---
license: apache-2.0
extra_gated_fields:
  Name: text
  Country: country
  Institution: text
  Institution Email: text
  Please specify your academic use case: text
extra_gated_prompt: Our models are intended for academic use only. If you are not
  affiliated with an academic institution, please provide a rationale for using our
  models. Please allow us a few business days to manually review subscriptions.
---

[README UNDER CONSTRUCTION]

emBert is a Hungarian text classification model, aimed at classifying 7 possible emotions and a neutral state. The model uses [huBERT](https://huggingface.co/SZTAKI-HLT/hubert-base-cc) tokenizer, and was fine-tuned on a [huBERT](https://huggingface.co/SZTAKI-HLT/hubert-base-cc) base model with a proprietary database of Hungarian online news site sentences. The sentences for the fine-tuning set were classified manually by experts in a double-blind manner.

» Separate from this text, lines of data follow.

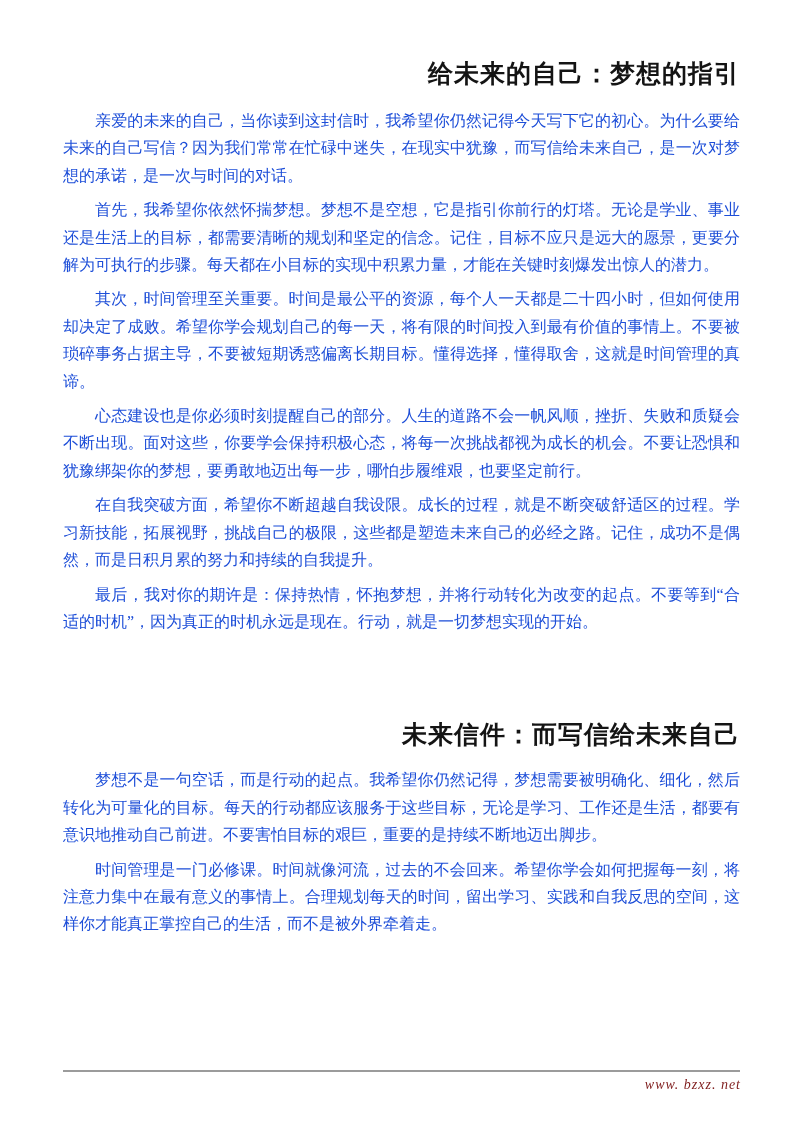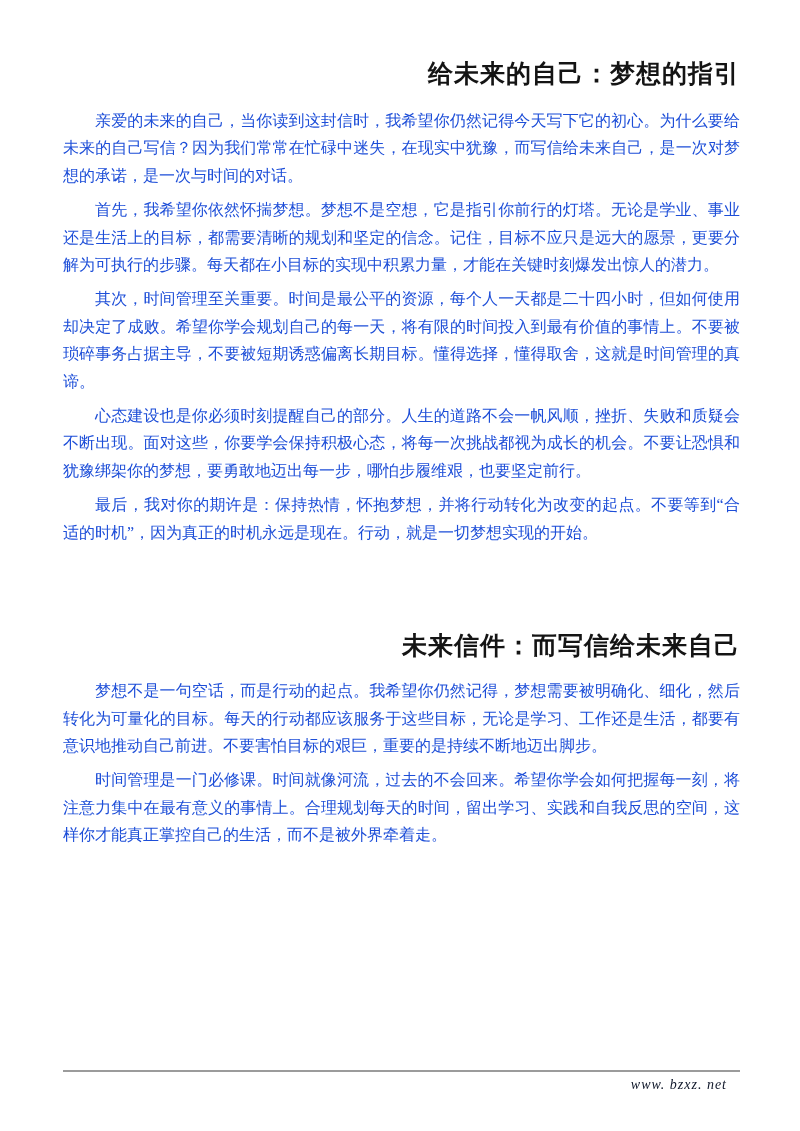--- a/index.html
+++ b/index.html
@@ -57,42 +57,43 @@
     z-index: 2;
     left: 63px;
     width: 677px;
     top: 1070px;
     border-top: 2px solid #9b9b9b;
   }
   .footer-url {
     position: absolute;
     z-index: 2;
     top: 1077px;
-    right: 73px;
+    right: 59px;
     font-family: "Liberation Serif", serif;
     font-style: italic;
     font-size: 14px;
     letter-spacing: 1px;
-    color: #0f172a;
+    color: #7f1d1d;
   }
 </style>
 </head>
 <body>
 
 <div class="page">
 
 
   <div class="content">
 
     <h1 class="doc-title">给未来的自己：梦想的指引</h1>
 
     <p class="para">亲爱的未来的自己，当你读到这封信时，我希望你仍然记得今天写下它的初心。为什么要给未来的自己写信？因为我们常常在忙碌中迷失，在现实中犹豫，而写信给未来自己，是一次对梦想的承诺，是一次与时间的对话。</p>
     <p class="para">首先，我希望你依然怀揣梦想。梦想不是空想，它是指引你前行的灯塔。无论是学业、事业还是生活上的目标，都需要清晰的规划和坚定的信念。记住，目标不应只是远大的愿景，更要分解为可执行的步骤。每天都在小目标的实现中积累力量，才能在关键时刻爆发出惊人的潜力。</p>
     <p class="para">其次，时间管理至关重要。时间是最公平的资源，每个人一天都是二十四小时，但如何使用却决定了成败。希望你学会规划自己的每一天，将有限的时间投入到最有价值的事情上。不要被琐碎事务占据主导，不要被短期诱惑偏离长期目标。懂得选择，懂得取舍，这就是时间管理的真谛。</p>
     <p class="para">心态建设也是你必须时刻提醒自己的部分。人生的道路不会一帆风顺，挫折、失败和质疑会不断出现。面对这些，你要学会保持积极心态，将每一次挑战都视为成长的机会。不要让恐惧和犹豫绑架你的梦想，要勇敢地迈出每一步，哪怕步履维艰，也要坚定前行。</p>
+    <p class="para">在自我突破方面，希望你不断超越自我设限。成长的过程，就是不断突破舒适区的过程。学习新技能，拓展视野，挑战自己的极限，这些都是塑造未来自己的必经之路。记住，成功不是偶然，而是日积月累的努力和持续的自我提升。</p>
     <p class="para">最后，我对你的期许是：保持热情，怀抱梦想，并将行动转化为改变的起点。不要等到“合适的时机”，因为真正的时机永远是现在。行动，就是一切梦想实现的开始。</p>
 
     <h1 class="doc-title second">未来信件：而写信给未来自己</h1>
 
     <p class="para">梦想不是一句空话，而是行动的起点。我希望你仍然记得，梦想需要被明确化、细化，然后转化为可量化的目标。每天的行动都应该服务于这些目标，无论是学习、工作还是生活，都要有意识地推动自己前进。不要害怕目标的艰巨，重要的是持续不断地迈出脚步。</p>
     <p class="para">时间管理是一门必修课。时间就像河流，过去的不会回来。希望你学会如何把握每一刻，将注意力集中在最有意义的事情上。合理规划每天的时间，留出学习、实践和自我反思的空间，这样你才能真正掌控自己的生活，而不是被外界牵着走。</p>
 
   </div>
 
   <div class="footer-rule"></div>

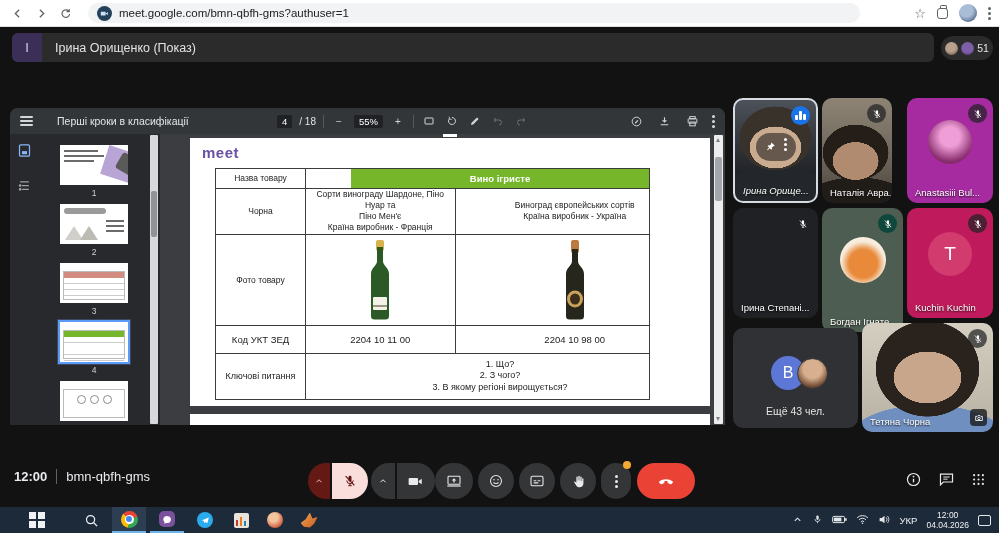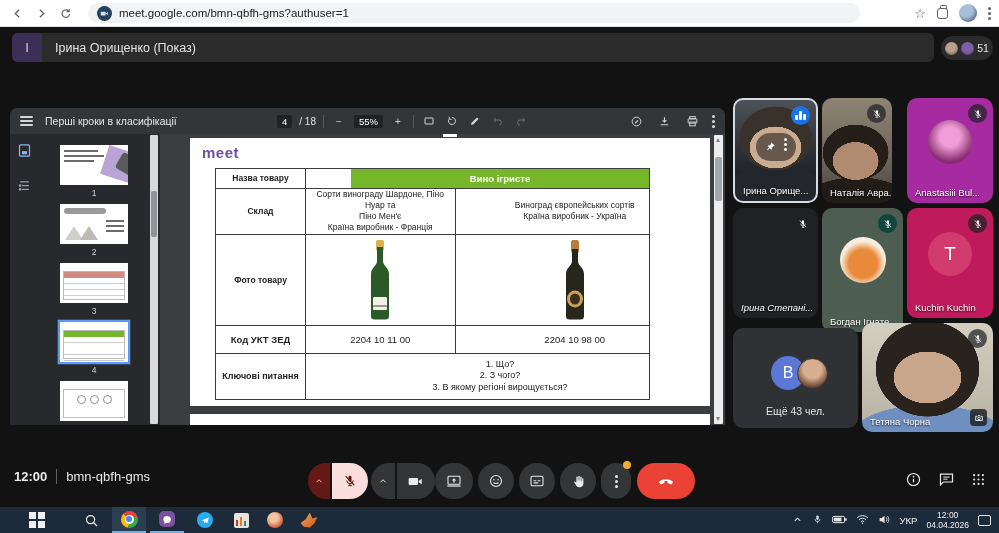--- a/index.html
+++ b/index.html
@@ -37,21 +37,21 @@
   .mini-av.b{background:radial-gradient(circle at 50% 40%,#7d5fa8 0 50%,#402b61 100%);}
   .pill-count{color:#e3e3e3;font-size:10.5px;}
 
   
   .pdf{position:absolute;left:10px;top:81px;width:715px;height:317px;background:#3b3d40;
        border-radius:8px 8px 0 0;overflow:hidden;}
   .pdf-toolbar{position:absolute;left:0;top:0;right:0;height:26px;background:#323639;
                display:flex;align-items:center;padding:0 10px;color:#e0e3e6;}
   .burger{display:flex;flex-direction:column;gap:2.5px;width:13px;cursor:pointer;}
   .burger i{height:1.6px;background:#d4d7da;border-radius:1px;}
-  .pdf-title{font-size:10.5px;margin-left:12px;color:#e3e5e8;white-space:nowrap;}
+  .pdf-title{font-size:10.5px;margin-left:24px;color:#e3e5e8;white-space:nowrap;}
   .pdf-center{position:absolute;left:267px;top:0;height:26px;display:flex;align-items:center;gap:7px;font-size:10px;}
   .pg-box{background:#202124;border-radius:2px;padding:1px 5px;font-size:9.5px;color:#fff;}
   .tb-sep{width:1px;height:13px;background:#55595d;}
   .tb-ic{width:16px;height:16px;display:flex;align-items:center;justify-content:center;cursor:pointer;color:#d4d7da;}
   .tb-ic.dim{opacity:.35;}
   .pdf-right{margin-left:auto;display:flex;align-items:center;gap:12px;}
   .pdf-body{position:absolute;left:0;top:26px;right:0;bottom:0;display:flex;}
   .pdf-sidebar{width:150px;background:#28292c;position:relative;flex:0 0 auto;overflow:hidden;}
   .view-ics{position:absolute;left:7px;top:9px;display:flex;flex-direction:column;gap:16px;}
   .thumbs{position:absolute;left:36px;top:11px;width:96px;}
@@ -84,47 +84,47 @@
   .th5-circ{width:9px;height:9px;border:1.6px solid #8c8c8c;border-radius:50%;display:inline-block;margin:3px 2px 0;}
 
   
   .logo{position:absolute;left:12px;top:6px;font-size:15px;font-weight:800;color:#6a51a3;letter-spacing:.5px;}
   .wtable{position:absolute;left:25px;top:30px;width:435px;height:232px;border:1.4px solid #3c3c3c;
           display:flex;flex-direction:column;font-size:8.5px;color:#222;}
   .wrow{display:flex;border-bottom:1px solid #3c3c3c;}
   .wrow:last-child{border-bottom:none;}
   .wc{display:flex;align-items:center;justify-content:center;text-align:center;padding:1px 6px;border-right:1px solid #3c3c3c;}
   .wc:last-child{border-right:none;margin-left:45px;}
-  .wlab{width:90px;flex:0 0 auto;font-weight:bold;}
+  .wlab{width:90px;flex:0 0 auto;}
   .whalf{flex:1;}
   .green{background:#76b62a;color:#fff;font-weight:bold;font-size:9.5px;}
   .pre{white-space:pre-line;line-height:1.3;}
 
   
   .tile{position:absolute;border-radius:10px;overflow:hidden;background:#202124;cursor:pointer;}
   .tile.speaking{border:2px solid #d7dce2;}
   .tname{position:absolute;left:8px;bottom:5px;color:#fff;font-size:9.5px;
          text-shadow:0 1px 2px rgba(0,0,0,.9);white-space:nowrap;max-width:90%;overflow:hidden;}
   .mic-badge{position:absolute;right:6px;top:6px;width:19px;height:19px;border-radius:50%;
              background:rgba(32,33,36,.72);display:flex;align-items:center;justify-content:center;}
   .mic-badge.teal{background:#10473c;}
   .spk-badge{position:absolute;right:6px;top:6px;width:19px;height:19px;border-radius:50%;
              background:#1a73e8;display:flex;align-items:end;justify-content:center;gap:1.5px;padding-bottom:5px;}
   .spk-badge i{width:2.5px;background:#fff;border-radius:1px;}
   .vid1{background:radial-gradient(26px 21px at 50% 47%,#c9ab90 0 99%,transparent 100%),
         radial-gradient(36px 32px at 50% 38%,#39322a 0 99%,transparent 100%),
         radial-gradient(52px 28px at 50% 92%,#23262a 0 99%,transparent 100%),
-        linear-gradient(180deg,#4d525a 0%,#2a2d32 55%,#121315 100%);}
+        linear-gradient(180deg,#4d525a 0%,#2a2d32 55%,#121315 100%);font-style:italic;}
   .vid2{background:radial-gradient(23px 19px at 48% 60%,#b08b70 0 99%,transparent 100%),
         radial-gradient(33px 28px at 48% 52%,#241d18 0 99%,transparent 100%),
         radial-gradient(58px 30px at 50% 104%,#201c18 0 99%,transparent 100%),
         linear-gradient(180deg,#8d8474 0%,#6e675c 55%,#48433b 100%);}
   .vid4{background:radial-gradient(26px 21px at 50% 76%,#c9a183 0 99%,transparent 100%),
         radial-gradient(45px 40px at 50% 38%,#211a16 0 99%,transparent 100%),
-        linear-gradient(180deg,#6f6databluish 0%,#6f685d 0%,#3a362f 100%);font-style:italic;}
+        linear-gradient(180deg,#6f6databluish 0%,#6f685d 0%,#3a362f 100%);}
   .vid8{background:radial-gradient(34px 26px at 50% 50%,#c8a68c 0 99%,transparent 100%),
         radial-gradient(52px 48px at 50% 42%,#2a221d 0 99%,transparent 100%),
         radial-gradient(80px 36px at 50% 108%,#6f8fc0 0 99%,transparent 100%),
         linear-gradient(180deg,#d3cec0 0%,#b8b2a4 100%);}
   .av-circle{position:absolute;left:50%;top:42%;transform:translate(-50%,-50%);border-radius:50%;}
   .av-photo{width:44px;height:44px;background:radial-gradient(circle at 50% 38%,#ef9ed7 0 28%,#8a2f70 70%,#5e1f4e 100%);}
   .av-fox{width:46px;height:46px;background:radial-gradient(circle at 50% 58%,#e98a3a 0 40%,#f6e9d8 62%,#ffffff 100%);}
   .av-letter{width:44px;height:44px;background:#d23b6e;color:#fff;font-size:19px;display:flex;align-items:center;justify-content:center;}
   .ovf-av-b{position:absolute;left:38px;top:28px;width:34px;height:34px;border-radius:50%;background:#5c77d6;
             color:#fff;font-size:16px;display:flex;align-items:center;justify-content:center;}
@@ -373,21 +373,21 @@
           <div class="prev-notch"></div>
 
           <div class="slide">
             <div class="logo">meet</div>
             <div class="wtable">
               <div class="wrow" style="height:20px">
                 <div class="wc wlab">Назва товару</div>
                 <div class="wc whalf green">Вино ігристе</div>
               </div>
               <div class="wrow" style="height:46px">
-                <div class="wc wlab">Склад</div>
+                <div class="wc wlab">Чорна</div>
                 <div class="wc whalf pre">Сорти винограду Шардоне, Піно Нуар та
 Піно Мен'є
 Країна виробник - Франція</div>
                 <div class="wc whalf pre">Виноград європейських сортів
 Країна виробник - Україна</div>
               </div>
               <div class="wrow" style="height:92px">
                 <div class="wc wlab">Фото товару</div>
                 <div class="wc whalf">
                   <svg width="26" height="82" viewBox="0 0 26 82">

Inconsistencies were dealt with manually.
The results of the fine-tuning validation were:

| emotion | precision | recall | f1-score |
| ------- | --------- | ------ | -------- |
|0 - Anger| 0.70   |   0.74   |   0.72 |
|1 - Disgust| 0.72   |   0.73   |   0.73|
|2 - Fear|0.61  |    0.47 |     0.53|
|3 - Happiness|0.38   |   0.37  |    0.38|
|4 - Neutral|0.65    |  0.62   |   0.63|
|5 - Sad|0.74     | 0.72    |  0.73|
|6 - Successful|0.79      |0.81     | 0.80|
|7 - Trustful|0.76      |0.78      |0.77|
|weighted avg|0.73   |   0.74  |    0.73|
Accuracy reached 74%.

The emotions are based on [Plutchik 1980](https://doi.org/10.1016/B978-0-12-558701-3.50007-7), with anticipation substituted with neutral.

Proper use of the model:

```
from transformers import AutoTokenizer, AutoModelForSequenceClassification

tokenizer = AutoTokenizer.from_pretrained("SZTAKI-HLT/hubert-base-cc")

model = AutoModelForSequenceClassification.from_pretrained("poltextlab/emBERT")
```

The model was created by György Márk Kis, Orsolya Ring, Miklós Sebők of the Center for Social Sciences.